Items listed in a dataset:
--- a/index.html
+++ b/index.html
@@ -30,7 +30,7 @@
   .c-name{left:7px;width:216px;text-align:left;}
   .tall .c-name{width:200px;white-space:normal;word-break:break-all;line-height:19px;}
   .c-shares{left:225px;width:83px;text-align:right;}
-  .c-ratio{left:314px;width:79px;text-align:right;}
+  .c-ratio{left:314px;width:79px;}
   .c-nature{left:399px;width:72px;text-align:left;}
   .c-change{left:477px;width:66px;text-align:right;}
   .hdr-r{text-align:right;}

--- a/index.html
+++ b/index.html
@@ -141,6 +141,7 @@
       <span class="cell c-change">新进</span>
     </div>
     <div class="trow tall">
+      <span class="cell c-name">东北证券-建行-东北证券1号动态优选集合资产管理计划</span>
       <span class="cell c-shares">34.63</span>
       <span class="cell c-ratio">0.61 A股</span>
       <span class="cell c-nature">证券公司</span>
--
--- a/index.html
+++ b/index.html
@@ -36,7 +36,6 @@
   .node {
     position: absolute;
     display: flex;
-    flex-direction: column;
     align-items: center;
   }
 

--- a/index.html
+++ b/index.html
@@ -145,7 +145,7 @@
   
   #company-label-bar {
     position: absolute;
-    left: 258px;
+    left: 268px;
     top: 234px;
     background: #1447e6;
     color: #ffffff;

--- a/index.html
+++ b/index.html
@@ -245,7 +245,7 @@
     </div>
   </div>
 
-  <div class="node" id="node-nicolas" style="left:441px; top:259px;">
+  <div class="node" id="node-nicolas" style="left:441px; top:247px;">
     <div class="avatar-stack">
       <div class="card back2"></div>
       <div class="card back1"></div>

YOUR ASSIGNMENT: Show every line of the data that includes the string "name".

YOUR RESPONSE:
   .c-name{left:7px;width:216px;text-align:left;}
   .tall .c-name{width:200px;white-space:normal;word-break:break-all;line-height:19px;}
+      <span class="cell c-name">东北证券-建行-东北证券1号动态优选集合资产管理计划</span>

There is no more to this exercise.